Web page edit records
↓
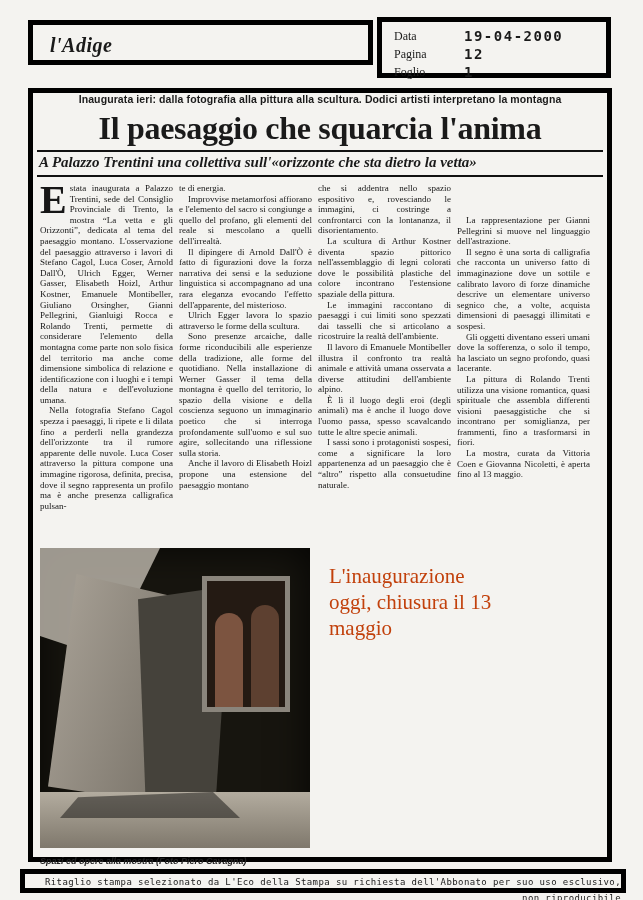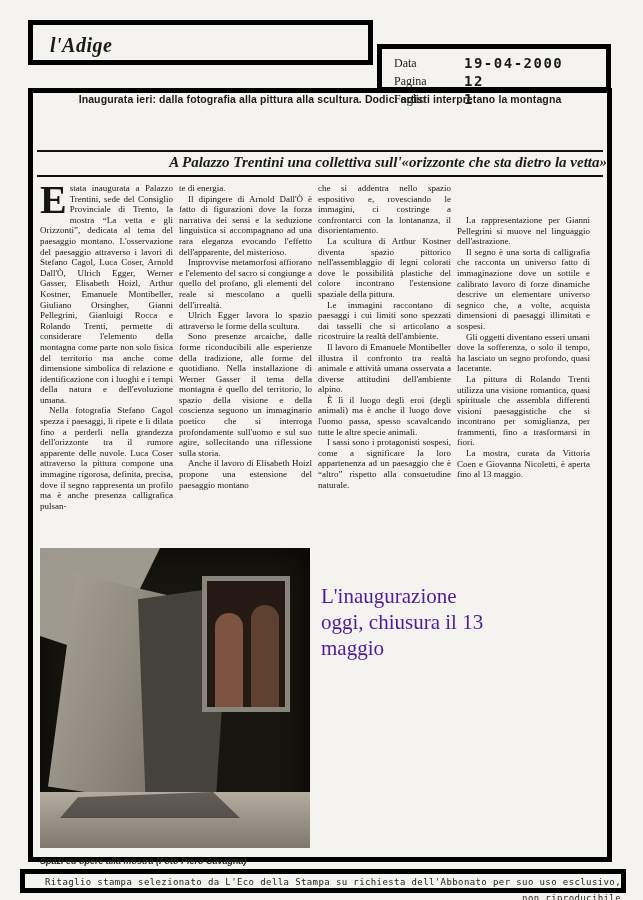"Data" .meta-box { height: 48px -> 61px; margin-top: 27px -> none }
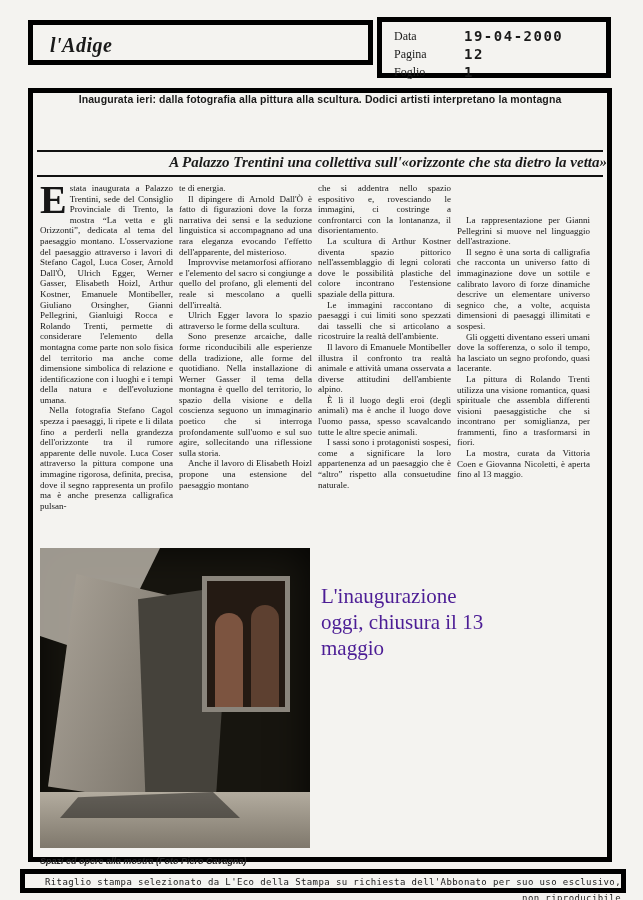"Il paesaggio che squarcia l'anima" h1.abs { html: none -> <h1>Il paesaggio che squarcia l'anima</h1> }
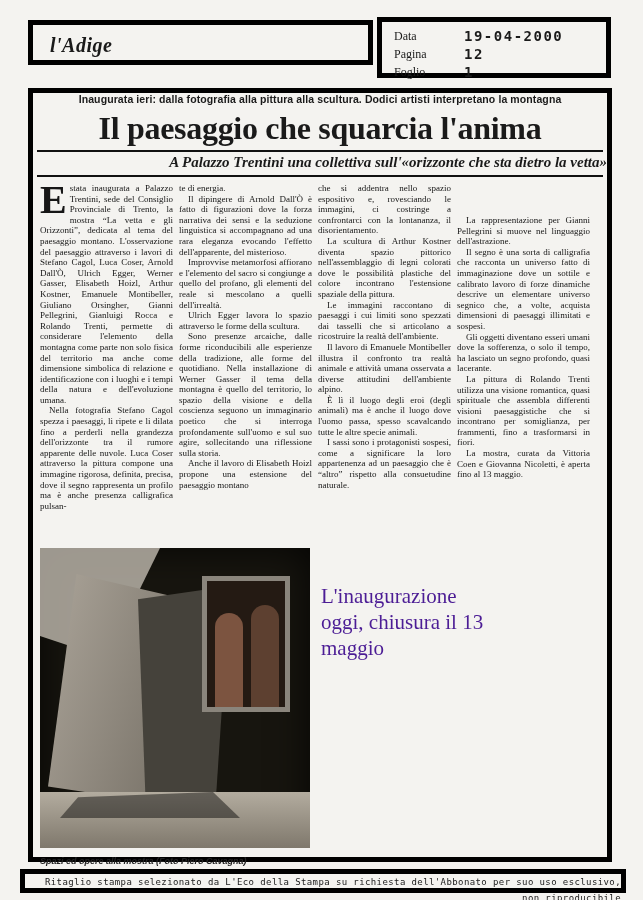"A Palazzo Trentini una collettiva" .subhead { text-align: right -> left }
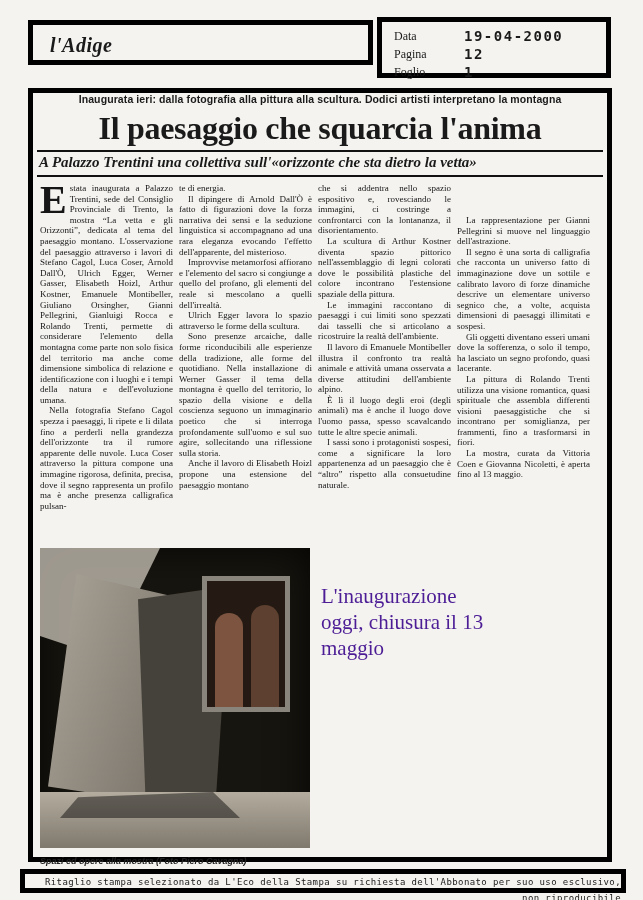"Il dipingere di Arnold Dall'Ò" p { order: before "Improvvise metamorfosi affiorano e" -> after "Improvvise metamorfosi affiorano e" }
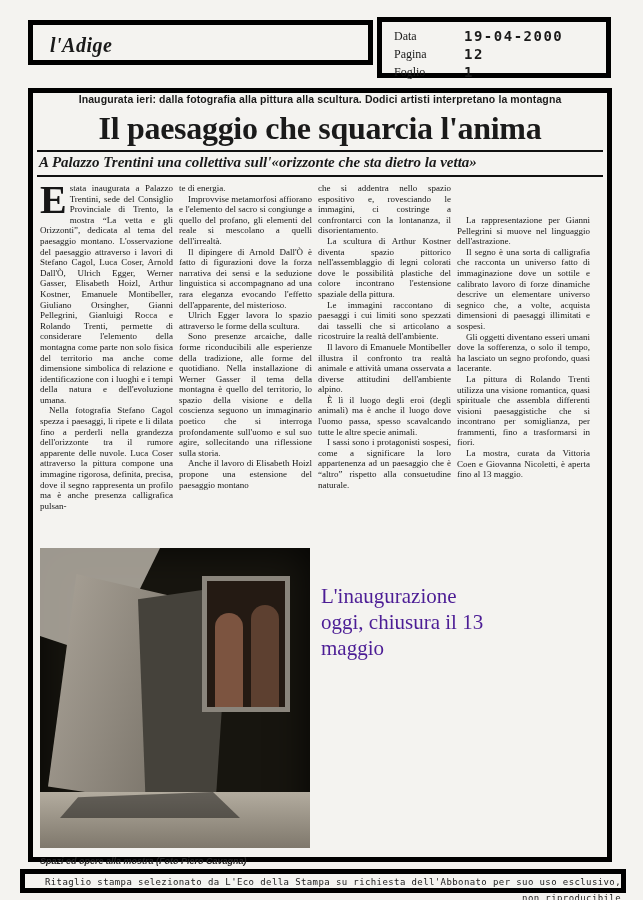"L'inaugurazione oggi, chiusura il 13" .pull-quote { color: #4c1d95 -> #c2410c; left: 288px -> 296px; margin-top: 20px -> none }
↑
> EXERCISE:
Return all of the entries exactly as written, but drop any pictures they hold.

> THE ANSWER:
"Data" .meta-box { height: 48px -> 61px; margin-top: 27px -> none }
"Il paesaggio che squarcia l'anima" h1.abs { html: none -> <h1>Il paesaggio che squarcia l'anima</h1> }
"A Palazzo Trentini una collettiva" .subhead { text-align: right -> left }
"Il dipingere di Arnold Dall'Ò" p { order: before "Improvvise metamorfosi affiorano e" -> after "Improvvise metamorfosi affiorano e" }
"L'inaugurazione oggi, chiusura il 13" .pull-quote { color: #4c1d95 -> #c2410c; left: 288px -> 296px; margin-top: 20px -> none }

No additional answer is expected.